Exercise requirements:
Everything from the line with "[98,146,196,165] USD 44.3800" to the end of the data should be restated word for word, and nothing before it.

Material for this exercise:
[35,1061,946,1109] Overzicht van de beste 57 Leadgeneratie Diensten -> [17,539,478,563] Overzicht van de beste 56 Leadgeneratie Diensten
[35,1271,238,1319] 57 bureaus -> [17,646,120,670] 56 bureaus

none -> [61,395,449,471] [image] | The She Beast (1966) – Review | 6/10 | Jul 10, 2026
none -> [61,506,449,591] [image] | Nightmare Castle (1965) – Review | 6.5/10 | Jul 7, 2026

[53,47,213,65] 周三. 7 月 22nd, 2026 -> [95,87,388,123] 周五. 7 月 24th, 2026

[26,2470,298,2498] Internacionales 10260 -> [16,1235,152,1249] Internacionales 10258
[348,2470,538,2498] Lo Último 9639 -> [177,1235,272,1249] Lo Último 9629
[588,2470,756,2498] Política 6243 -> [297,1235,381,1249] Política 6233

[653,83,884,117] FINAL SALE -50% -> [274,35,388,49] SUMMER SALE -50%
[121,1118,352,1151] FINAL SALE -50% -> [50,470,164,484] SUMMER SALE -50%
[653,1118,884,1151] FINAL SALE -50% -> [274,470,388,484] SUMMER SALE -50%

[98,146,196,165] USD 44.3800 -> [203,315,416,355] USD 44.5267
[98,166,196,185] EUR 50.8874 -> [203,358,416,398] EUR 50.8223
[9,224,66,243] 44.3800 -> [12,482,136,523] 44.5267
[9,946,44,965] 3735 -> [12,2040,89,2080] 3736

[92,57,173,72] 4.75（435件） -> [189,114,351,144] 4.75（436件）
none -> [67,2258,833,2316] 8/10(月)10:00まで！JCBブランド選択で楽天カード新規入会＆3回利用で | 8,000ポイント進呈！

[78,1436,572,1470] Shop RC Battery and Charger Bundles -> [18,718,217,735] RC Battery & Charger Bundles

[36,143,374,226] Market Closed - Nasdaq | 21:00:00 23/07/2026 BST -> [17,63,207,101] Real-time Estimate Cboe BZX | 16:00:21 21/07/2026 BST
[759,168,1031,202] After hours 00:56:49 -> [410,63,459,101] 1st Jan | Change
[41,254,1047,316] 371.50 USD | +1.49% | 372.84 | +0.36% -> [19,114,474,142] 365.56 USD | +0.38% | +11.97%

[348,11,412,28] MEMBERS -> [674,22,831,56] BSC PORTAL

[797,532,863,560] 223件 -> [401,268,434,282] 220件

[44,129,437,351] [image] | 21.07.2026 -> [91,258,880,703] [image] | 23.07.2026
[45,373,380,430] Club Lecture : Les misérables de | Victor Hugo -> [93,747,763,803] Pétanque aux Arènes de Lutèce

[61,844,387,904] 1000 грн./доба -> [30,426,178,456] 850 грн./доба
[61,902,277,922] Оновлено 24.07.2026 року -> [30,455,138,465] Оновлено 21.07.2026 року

Result of this task:
[98,146,196,165] USD 44.3800 -> [203,315,416,355] USD 44.5267
[98,166,196,185] EUR 50.8874 -> [203,358,416,398] EUR 50.8223
[9,224,66,243] 44.3800 -> [12,482,136,523] 44.5267
[9,946,44,965] 3735 -> [12,2040,89,2080] 3736

[92,57,173,72] 4.75（435件） -> [189,114,351,144] 4.75（436件）
none -> [67,2258,833,2316] 8/10(月)10:00まで！JCBブランド選択で楽天カード新規入会＆3回利用で | 8,000ポイント進呈！

[78,1436,572,1470] Shop RC Battery and Charger Bundles -> [18,718,217,735] RC Battery & Charger Bundles

[36,143,374,226] Market Closed - Nasdaq | 21:00:00 23/07/2026 BST -> [17,63,207,101] Real-time Estimate Cboe BZX | 16:00:21 21/07/2026 BST
[759,168,1031,202] After hours 00:56:49 -> [410,63,459,101] 1st Jan | Change
[41,254,1047,316] 371.50 USD | +1.49% | 372.84 | +0.36% -> [19,114,474,142] 365.56 USD | +0.38% | +11.97%

[348,11,412,28] MEMBERS -> [674,22,831,56] BSC PORTAL

[797,532,863,560] 223件 -> [401,268,434,282] 220件

[44,129,437,351] [image] | 21.07.2026 -> [91,258,880,703] [image] | 23.07.2026
[45,373,380,430] Club Lecture : Les misérables de | Victor Hugo -> [93,747,763,803] Pétanque aux Arènes de Lutèce

[61,844,387,904] 1000 грн./доба -> [30,426,178,456] 850 грн./доба
[61,902,277,922] Оновлено 24.07.2026 року -> [30,455,138,465] Оновлено 21.07.2026 року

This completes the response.